Principal Platform Engineer || Agentic AI || Internal Developer Platform
Job description
About the role
The role delivers production Internal Developer Platform capabilities as a hands-on technical resource. You will architect and operate the platform that allows product teams to build and release software with minimal friction. Collaboration with Platform Engineering and adjacent teams supports standards and the IDP roadmap. You will own the implementation of service catalogue entries, self-service workflows, scaffolders, and golden path templates. This position requires designing CI/CD integration patterns that streamline deployments and operations for consumer teams. You will create and maintain developer-facing documentation, guides, and enablement materials. Platform reliability and performance issues will be identified and resolved by you to reduce development team friction.
Key facts
What you'll do
Product teams consume reliable platform foundations through end-to-end implementation, configuration, and maintenance of the Internal Developer Platform.
You will design, build, and operate service catalogue entries that provide standardized capabilities for platform users.
CI/CD integration patterns are built and maintained so product teams can consume streamlined deployments and operations.
Developer-facing documentation, guides, and enablement materials are created and maintained to support correct and efficient platform usage.
You will investigate and resolve platform reliability and performance issues to reduce development team friction.
Close collaboration with the Platform Lead and platform teams such as Base Tech, Auth, and Nexus achieves shared goals and clear interfaces.
Production AI applications are designed, built, and shipped by you with a focus on real-world operational reliability.
You will implement and operate service catalogues, scaffolders, golden paths, and self-service infrastructure workflows.
Familiarity with integrating IDP tooling into CI/CD pipelines and cloud-native infrastructure is demonstrated through hands-on implementation.
Strong engineering capability across the NGA stack is exercised daily through work in Backend Go, Frontend React with Next.js, Messaging/Streaming Apache Kafka or RedPanda, and Data PostgreSQL.
Infrastructure as Code and DevOps toolchains are operated effectively as part of standard practice to ensure reproducibility.
Understanding of event-driven and event-based architecture patterns is applied for correct platform integration and scalability.
Comfortable operation in cloud-native environments such as Kubernetes on AKS, containers, and GitOps is required to manage platform lifecycle.
Strong understanding of developer experience principles and platform thinking guides platform decisions and trade-offs.
Supporting and enabling development teams in a platform capacity requires operating across platform and product team boundaries to ensure cohesion.
Requirements
Demonstrable, hands-on experience designing, building, and shipping production AI applications is required to validate architectural decisions in live environments.
Hands-on experience with Internal Developer Platforms in production is mandatory, using tools such as Backstage, Port, Cortex, or comparable platforms.
Service catalogues, scaffolders, golden paths, and self-service infrastructure workflows must be implemented and operated by the candidate to enable self-service adoption.

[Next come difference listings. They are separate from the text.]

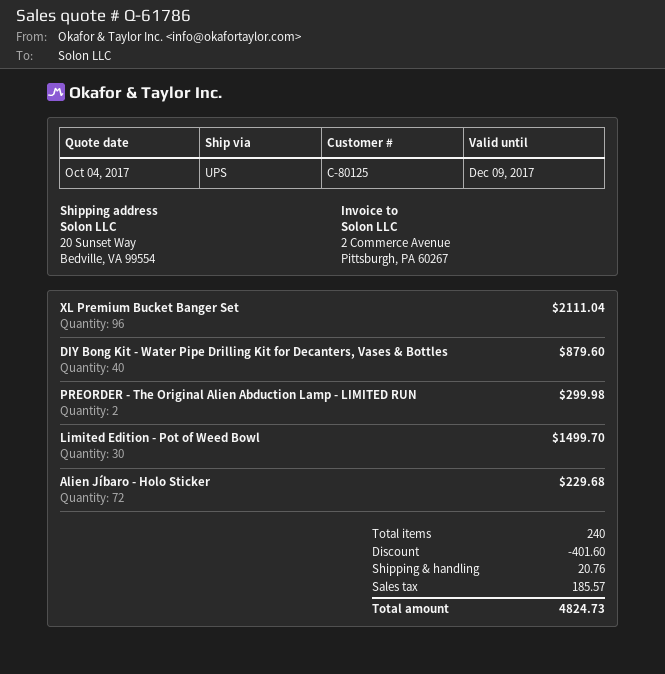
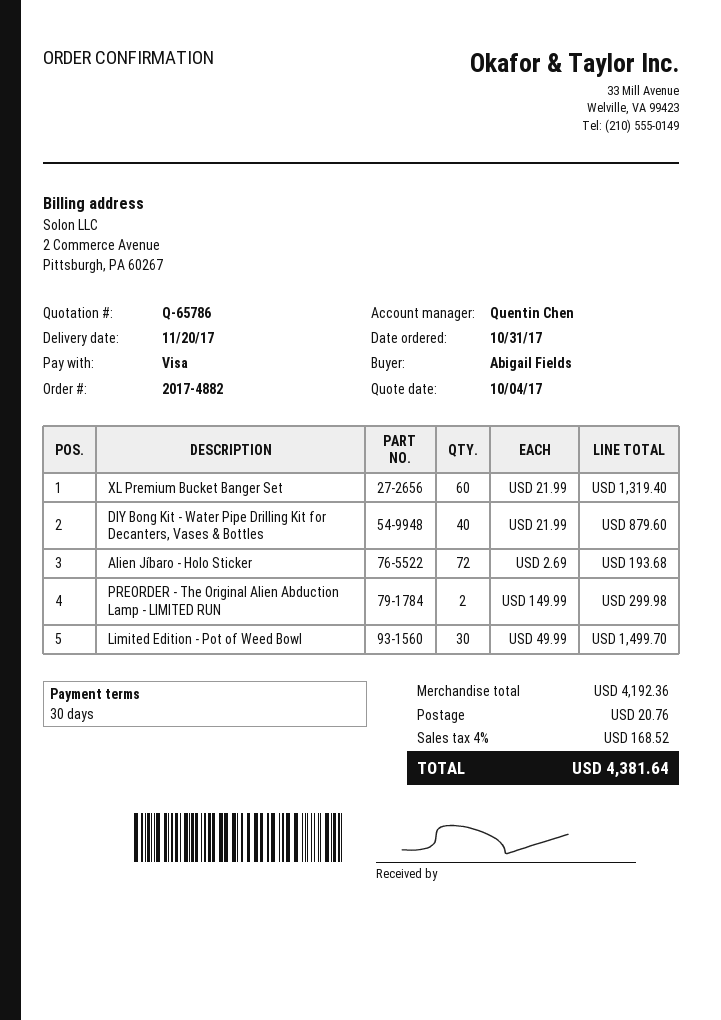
quote number: Q-61786 -> Q-65786
XL Premium Bucket Banger Set: 96 for 2111.04 -> 60 for 1319.40
Alien Jíbaro - Holo Sticker: 72 for 229.68 -> 72 for 193.68
discount: 401.60 -> none
tax: 185.57 -> 168.52
total: 4824.73 -> 4381.64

Familiarity with and practical engagement in integrating IDP tooling into CI/CD pipelines and cloud-native infrastructure is required for seamless developer workflows.
Strong engineering capability across the NGA stack is required, including Backend Go, Frontend React with Next.js, Messaging/Streaming Apache Kafka or RedPanda, and Data PostgreSQL, or rapid proficiency toward this level.

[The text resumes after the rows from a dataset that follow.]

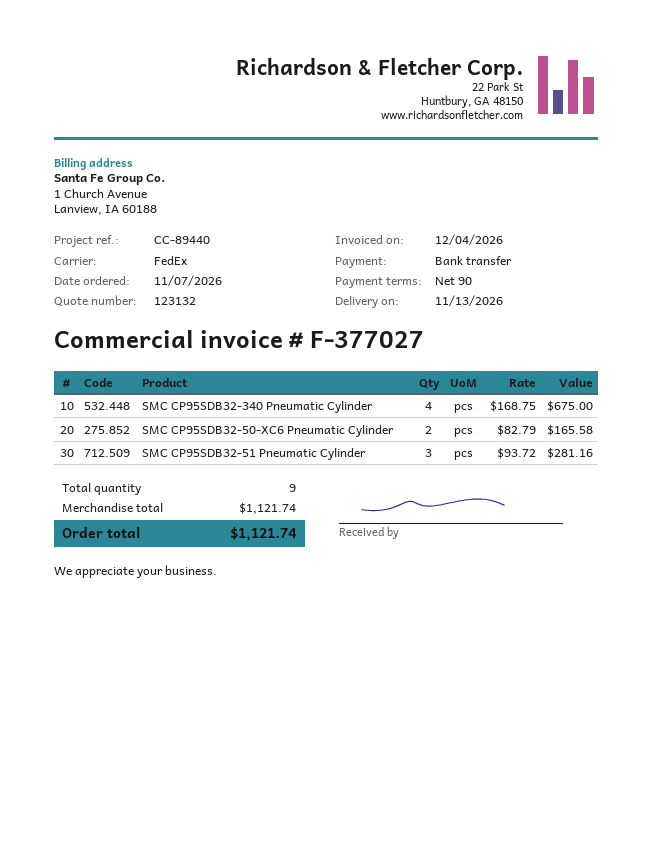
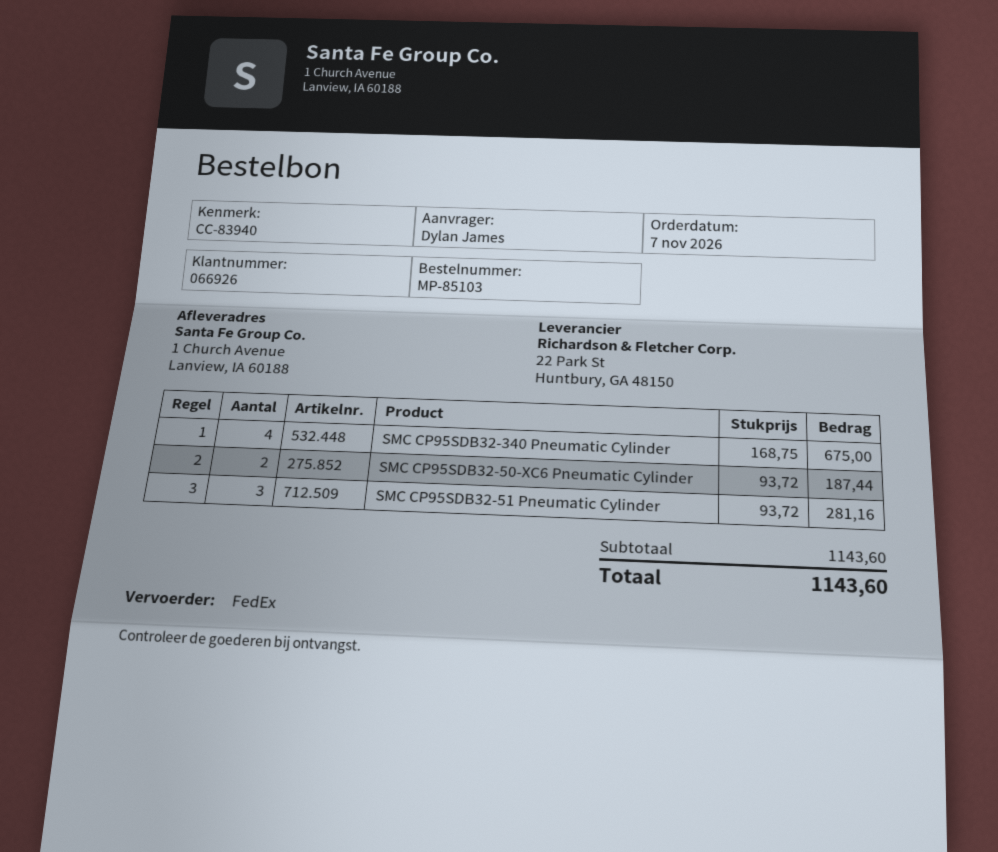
reference: CC-89440 -> CC-83940
SMC CP95SDB32-50-XC6 Pneumatic Cylinder: 2 x 82.79 = 165.58 -> 2 x 93.72 = 187.44
subtotal: 1121.74 -> 1143.60
total: 1121.74 -> 1143.60

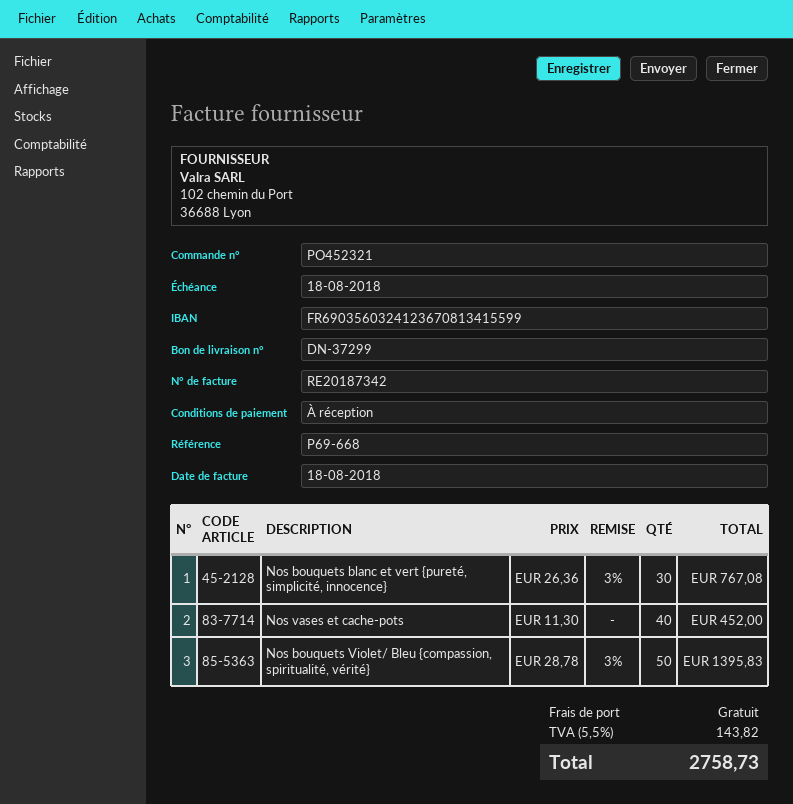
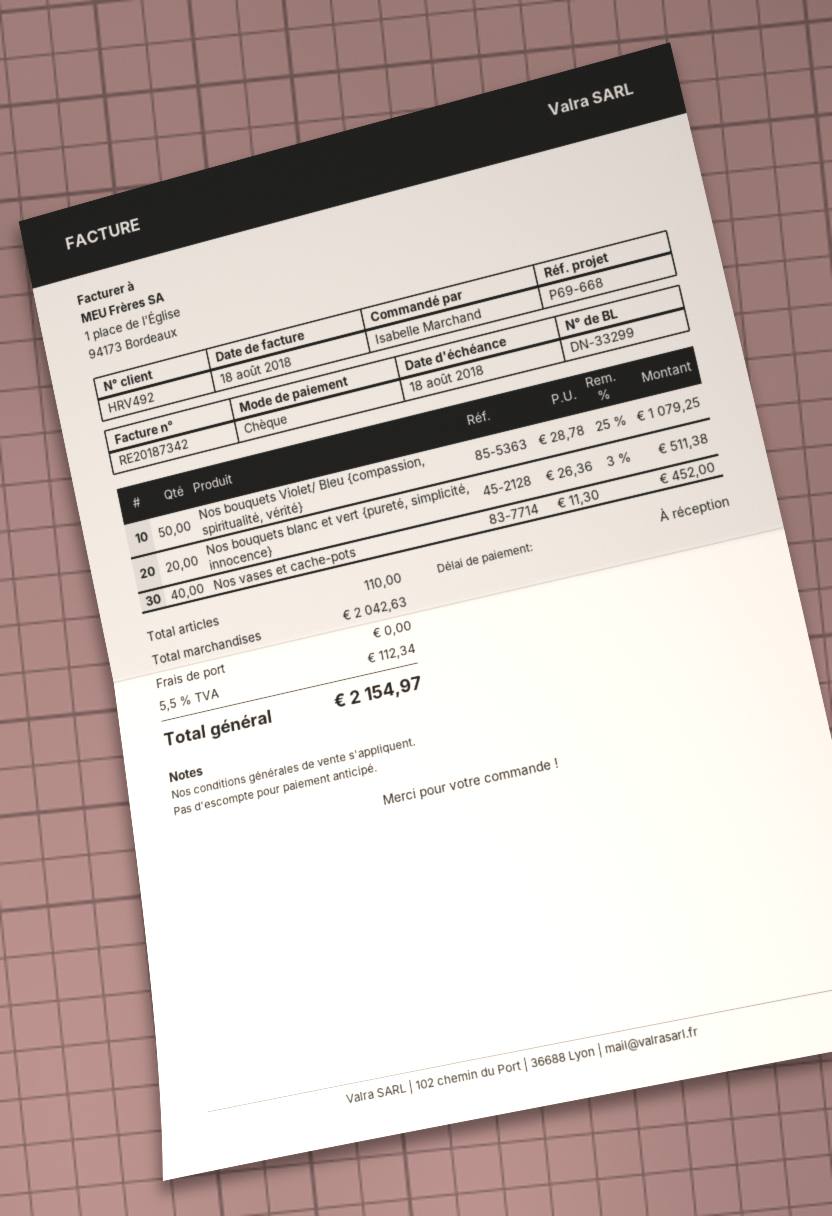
delivery note number: DN-37299 -> DN-33299
Nos bouquets blanc et vert {pureté, simplicité, innocence}: 30 x 26.36 - 3% = 767.08 -> 20 x 26.36 - 3% = 511.38
Nos bouquets Violet/ Bleu {compassion, spiritualité, vérité}: 50 x 28.78 - 3% = 1395.83 -> 50 x 28.78 - 25% = 1079.25
tax: 5.5% = 143.82 -> 5.5% = 112.34
total: 2758.73 -> 2154.97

Infrastructure as Code and DevOps toolchains must be operated effectively as part of standard practice to manage infrastructure lifecycle.
Understanding of event-driven and event-based architecture patterns is necessary for correct platform integration and system resilience.
Comfortable operation in cloud-native environments such as Kubernetes on AKS, containers, and GitOps is required to ensure platform reliability and scalability.
Practical notes
Employment at IFS follows local legal requirements, and team details are confirmed during the process. Typical interview steps
Hiring for engineering roles usually starts with a recruiter screen, followed by one or two technical rounds. Candidates often solve a coding problem, discuss past projects, and answer system design questions. Some loops include a take-home task. Final rounds typically cover team fit and give candidates a chance to ask questions. Interviewers look for how you break down an unfamiliar problem, not just whether you reach the answer. Practicing a few problems aloud and reviewing your own past projects are the best preparation.
Good to know
Internal Developer Platforms enable development teams to self-serve infrastructure through automation and standardized templates.
Platform engineering reduces friction for software delivery by abstracting complex infrastructure into consumable services for consumers.
Modern IDPs commonly integrate with tools such as Backstage, Port, Cortex, Kubernetes, and GitOps pipelines in enterprise environments.
Building intelligent products for enterprise scale often combines cloud-native infrastructure, event-driven messaging, and CI/CD automation.
Production AI system design demands experience deploying and operating intelligent applications in real operational environments with reliability and performance considerations.